Dataset records:
----------------

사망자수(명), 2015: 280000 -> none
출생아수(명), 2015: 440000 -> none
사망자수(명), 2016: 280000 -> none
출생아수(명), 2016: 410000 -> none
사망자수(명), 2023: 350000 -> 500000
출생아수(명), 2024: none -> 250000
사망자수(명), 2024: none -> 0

----------------

[Your task]:
Please output exactly the lines from the one containing "사망자수(명), 2016: 280000 -> none" through the end of the records, both included.

[Answer section]:
사망자수(명), 2016: 280000 -> none
출생아수(명), 2016: 410000 -> none
사망자수(명), 2023: 350000 -> 500000
출생아수(명), 2024: none -> 250000
사망자수(명), 2024: none -> 0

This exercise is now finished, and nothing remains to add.